Future research could expand on this study by investigating the long-term performance and durability of moringa oleifera-based biodiesel blends in a variety of engine types and operational conditions to ensure consistent efficiency and emission reduction. Further optimization of the concentrations of zirconium oxide and 1-hexanol, along with exploring the impact of other additives, could enhance the blends’ performance.

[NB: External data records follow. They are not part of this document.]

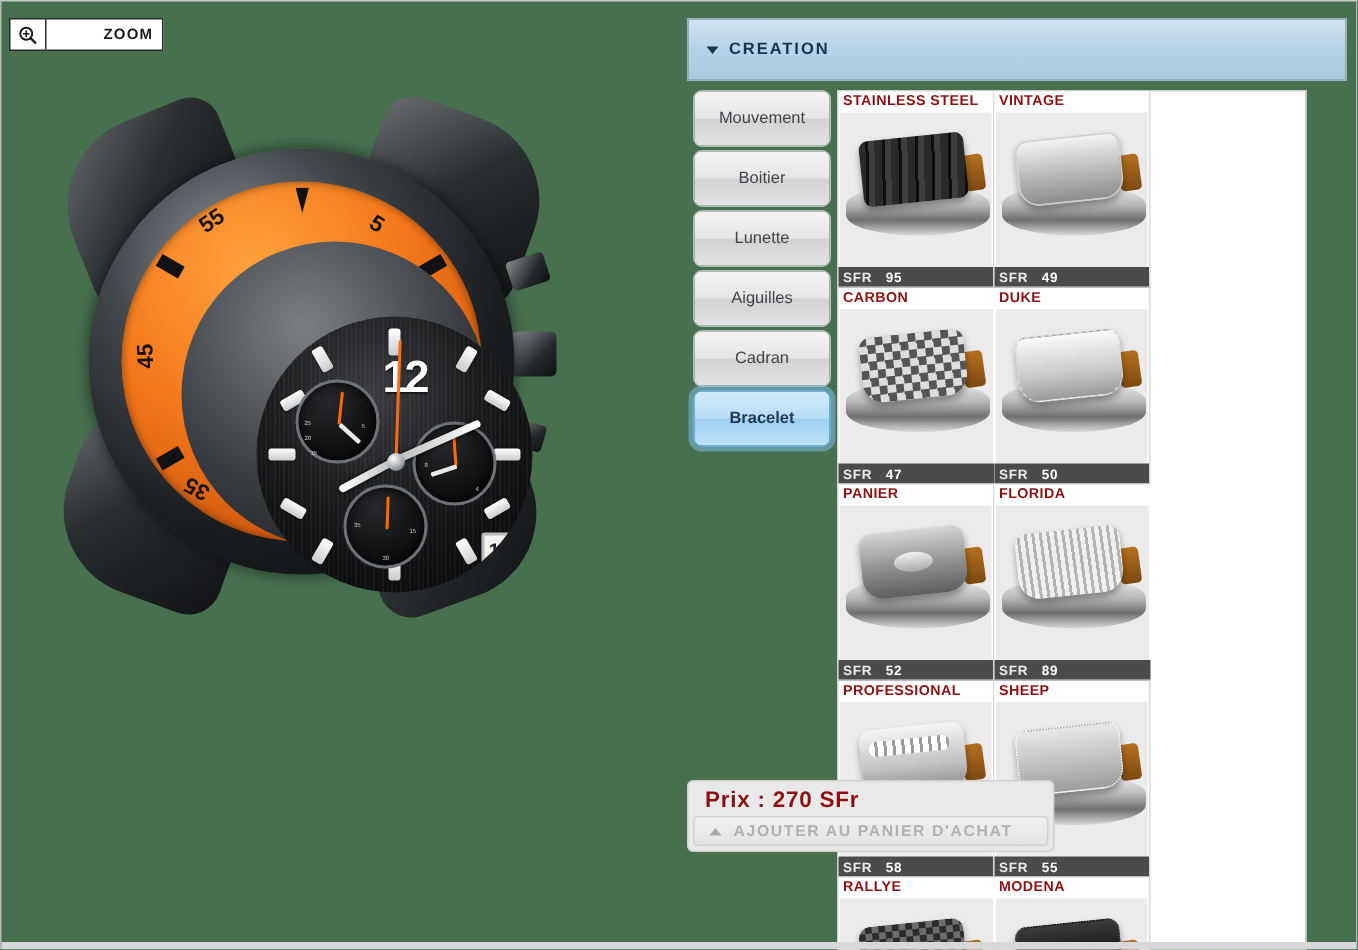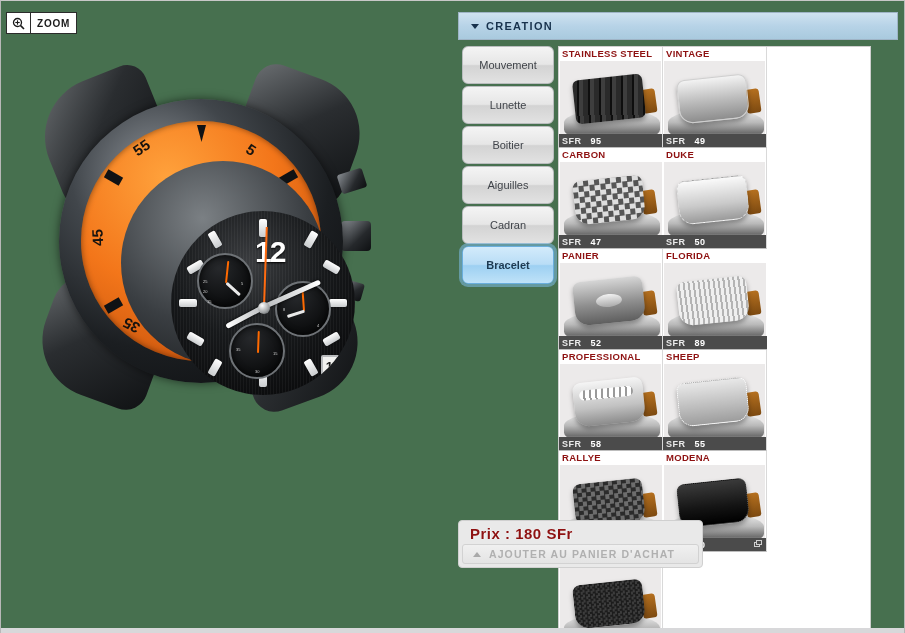--- a/index.html
+++ b/index.html
@@ -23,20 +23,21 @@
     position: absolute; left: 0; right: 0; bottom: 0;
     height: 5px; background: #d8d8da;
   }
 
   
   #zoom-btn {
     position: absolute; left: 5px; top: 11px;
     height: 22px; display: flex; align-items: stretch;
     background: #fff; border: 1px solid #2b2b2b;
     cursor: pointer;
+    gap: 32px;
   }
   #zoom-btn .zi {
     width: 24px; display: flex; align-items: center; justify-content: center;
     border-right: 1px solid #2b2b2b;
   }
   #zoom-btn .zl {
     display: flex; align-items: center; padding: 0 6px;
     font-size: 10px; font-weight: bold; letter-spacing: .8px; color: #1a1a1a;
   }
 
@@ -134,21 +135,21 @@
   #hand-s { left:92px; top:16px; width:2px; height:80px; background:#ff6b10;
             transform: rotate(2deg); }
   #pin { position:absolute; left:87px; top:91px; width:12px; height:12px;
          border-radius:50%; background:radial-gradient(circle at 35% 30%,#fff,#9ea1a3 60%,#4a4d4f);}
 
   
   #panel {
     position: absolute; left: 457px; top: 11px; width: 440px;
   }
   .accordion-head {
-    height: 28px; display: flex; align-items: center; gap: 7px;
+    height: 42px; display: flex; align-items: center; gap: 7px;
     padding: 0 0 0 12px;
     border: 1px solid #9fb4c6;
     font-size: 11px; font-weight: bold; letter-spacing: 1.3px;
     cursor: pointer; user-select: none;
   }
   .accordion-head.open {
     background: linear-gradient(180deg,#cfe2f0 0%, #b7d3e7 50%, #a9cade 100%);
     color: #18324d;
   }
   .accordion-head.closed {
@@ -184,21 +185,21 @@
     color:#1d3a52; font-weight:bold;
   }
   
   #grid-wrap {
     margin-left: 4px;
     width: 313px;
     background:#fff; border:1px solid #cfcfcf;
     display:flex; flex-wrap:wrap; align-content:flex-start;
   }
   .cell {
-    width: 104px; height: 101px;
+    width: 104px; height: 131px;
     border-right:1px solid #d9d9d9; border-bottom:1px solid #bdbdbd;
     background:#fff; position:relative; cursor:pointer;
     display:flex; flex-direction:column;
   }
   .cell:nth-child(3n) { border-right:none; }
   .cell .nm {
     height: 14px; padding-left:3px; font-size:9.5px; font-weight:bold;
     letter-spacing:.3px; color:#8e1111; line-height:14px;
     white-space:nowrap; overflow:hidden;
   }
@@ -394,24 +395,24 @@
       <span class="tri-down"></span>
       <span>CREATION</span>
     </div>
 
     <div id="creation-body">
       <div id="part-tabs">
         <div class="part-btn">
           <span>Mouvement</span>
         </div>
         <div class="part-btn">
+          <span>Boitier</span>
+        </div>
+        <div class="part-btn">
           <span>Lunette</span>
-        </div>
-        <div class="part-btn">
-          <span>Boitier</span>
         </div>
         <div class="part-btn">
           <span>Aiguilles</span>
         </div>
         <div class="part-btn">
           <span>Cadran</span>
         </div>
         <div class="part-btn sel">
           <span>Bracelet</span>
         </div>
@@ -571,21 +572,21 @@
                 <div class="band"></div>
               </div>
             </div>
           </div>
         </div>
     </div>
   </div>
 
 
   <div id="buybox">
-    <div id="prix">Prix : 180 SFr</div>
+    <div id="prix">Prix : 270 SFr</div>
     <div id="cart-btn">
       <span class="tri-up"></span>
       <span>AJOUTER AU PANIER D'ACHAT</span>
     </div>
   </div>
 
   <div id="bottom-strip"></div>
 </div>
 
 </body></html>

Additionally, integrating these biodiesel blends with other renewable fuels and conducting comprehensive life cycle and economic assessments would provide valuable insights into their sustainability and feasibility for large-scale applications. Finally, expanding the use of machine learning models to predict fuel performance and emissions across different engine configurations would strengthen the potential for widespread adoption in the transportation and energy sectors.